- **Data provided**
=== Begin Enclosure ===
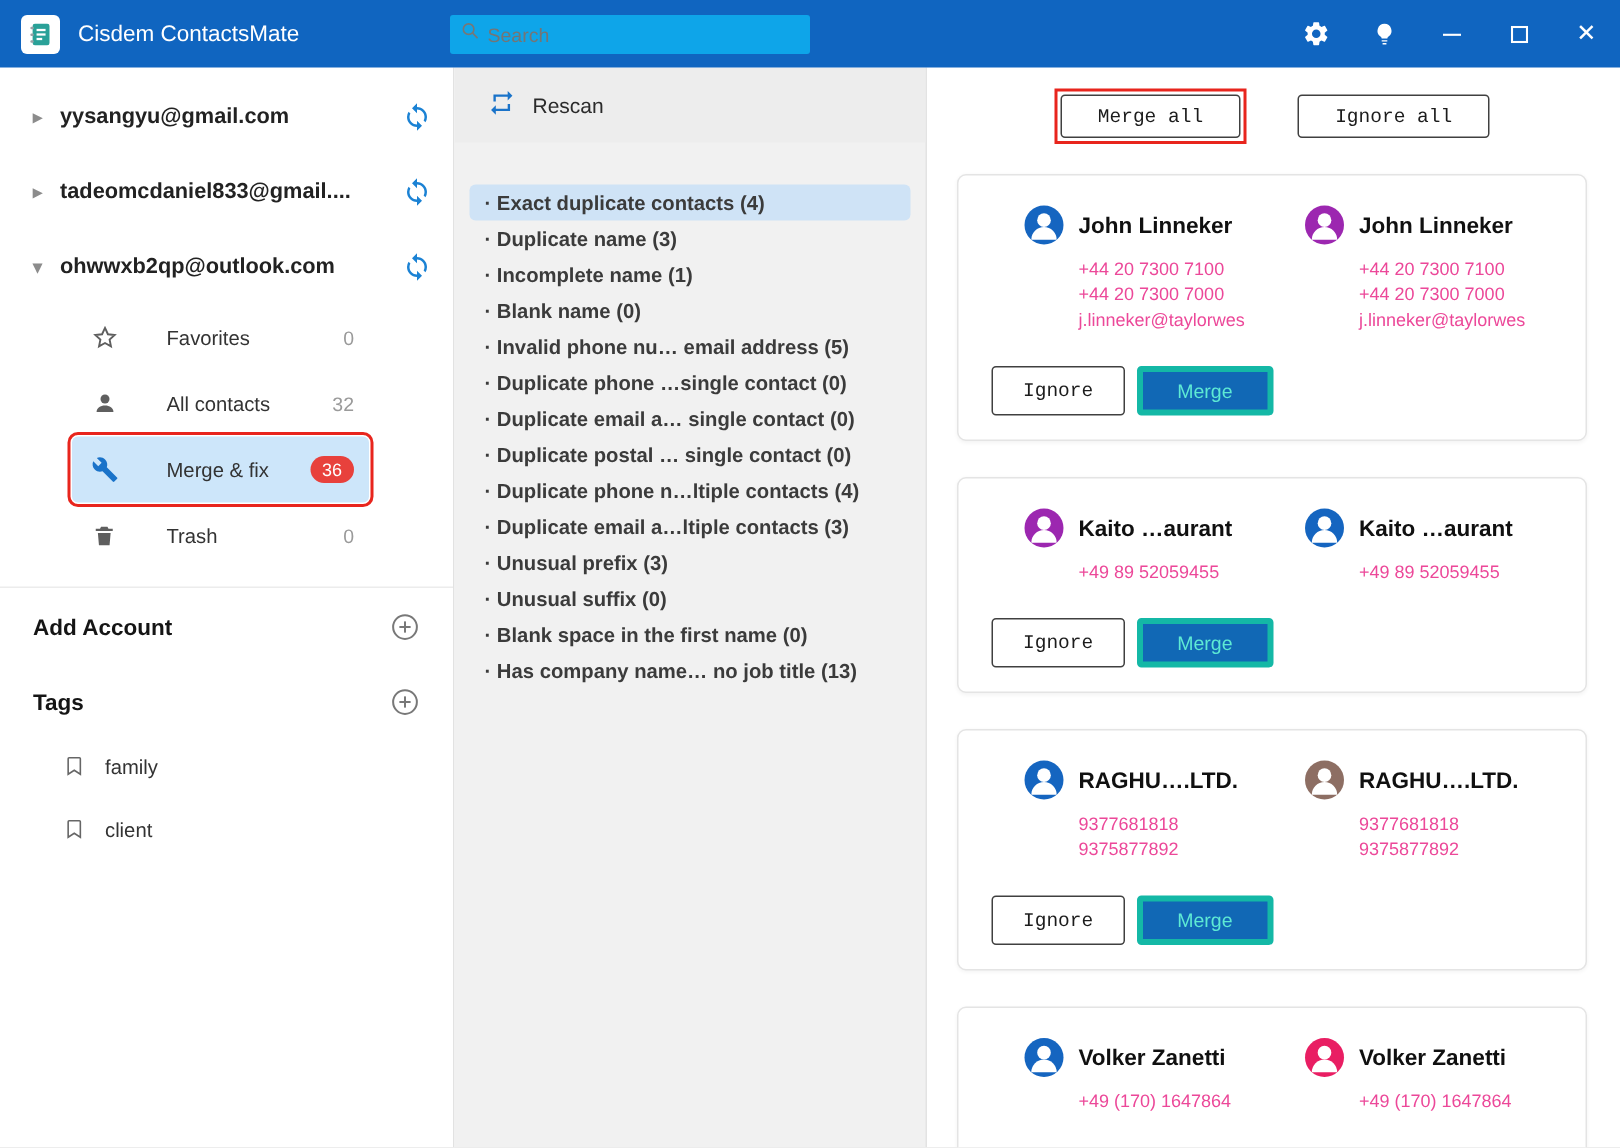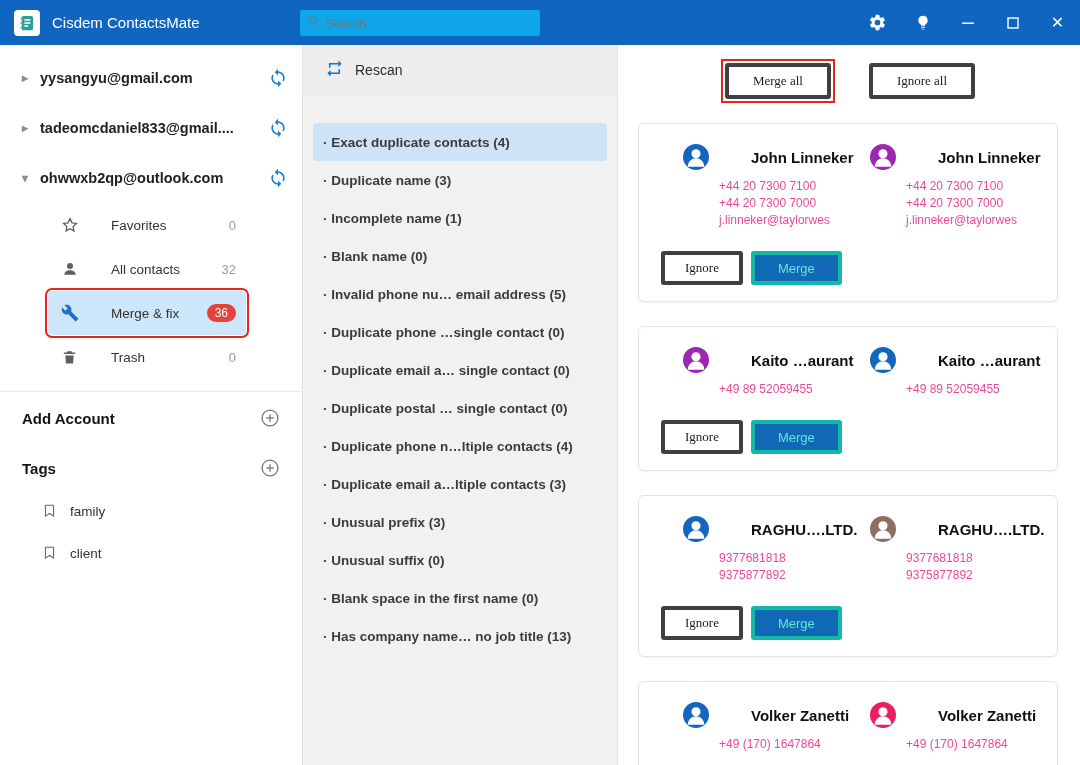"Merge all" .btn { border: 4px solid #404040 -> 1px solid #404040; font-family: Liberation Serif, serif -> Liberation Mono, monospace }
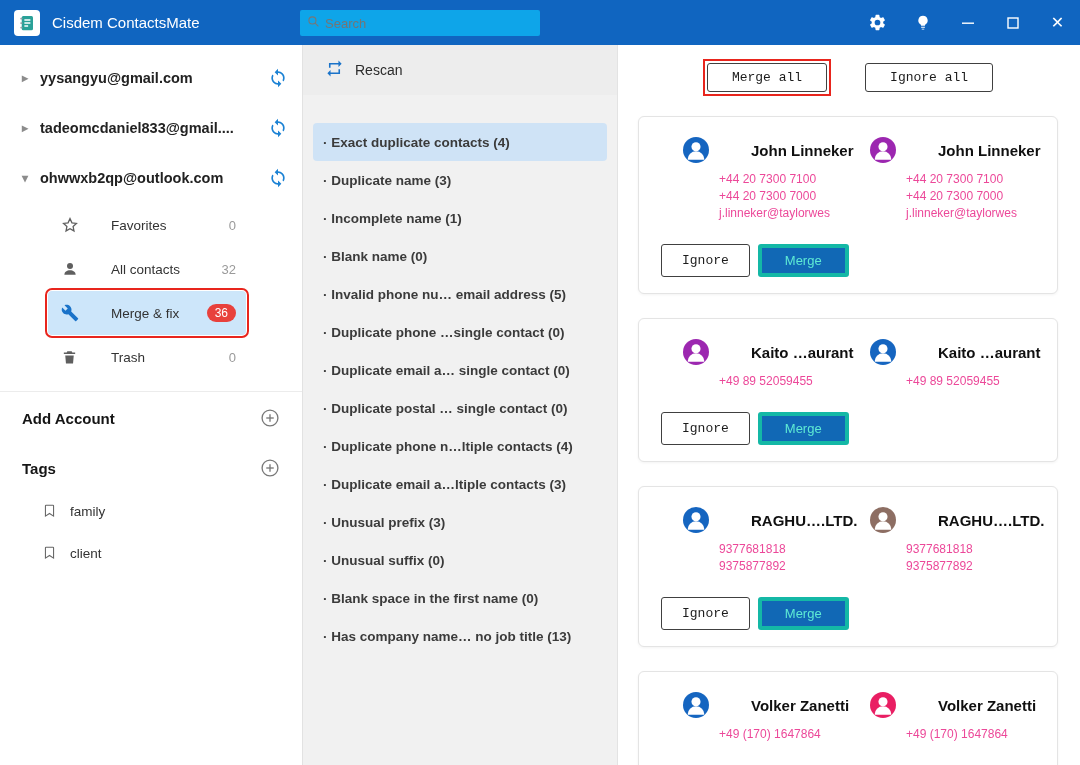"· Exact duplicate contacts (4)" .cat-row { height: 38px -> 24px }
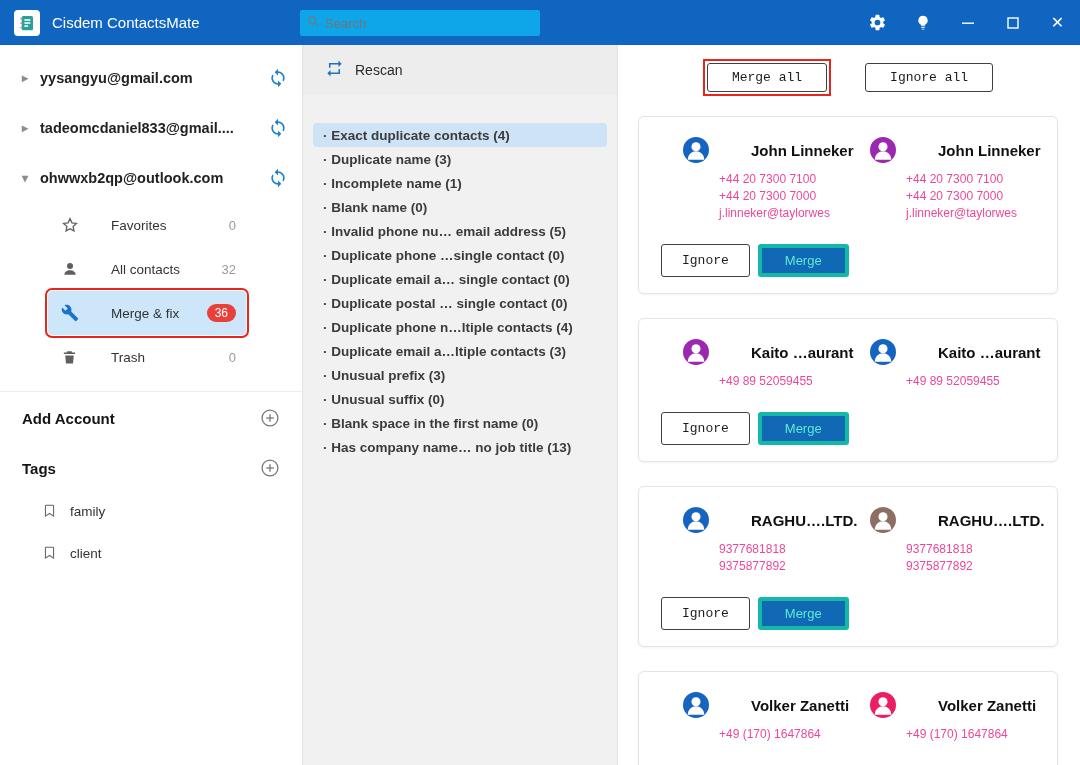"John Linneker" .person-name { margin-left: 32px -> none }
=== End Enclosure ===
=== Begin Enclosure ===
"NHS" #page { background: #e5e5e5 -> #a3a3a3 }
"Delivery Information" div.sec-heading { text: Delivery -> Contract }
=== End Enclosure ===
=== Begin Enclosure ===
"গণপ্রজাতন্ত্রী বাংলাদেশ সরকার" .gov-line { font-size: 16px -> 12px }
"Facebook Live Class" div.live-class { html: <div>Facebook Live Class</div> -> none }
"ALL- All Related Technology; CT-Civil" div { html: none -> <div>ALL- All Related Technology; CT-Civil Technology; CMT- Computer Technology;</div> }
=== End Enclosure ===
- **Assigned task**
From the records above, extract exactly and only the lines that begin at the line with "font-size: 16px ->" and stop after the line with "html: none ->".

- **Response to the exercise**
"গণপ্রজাতন্ত্রী বাংলাদেশ সরকার" .gov-line { font-size: 16px -> 12px }
"Facebook Live Class" div.live-class { html: <div>Facebook Live Class</div> -> none }
"ALL- All Related Technology; CT-Civil" div { html: none -> <div>ALL- All Related Technology; CT-Civil Technology; CMT- Computer Technology;</div> }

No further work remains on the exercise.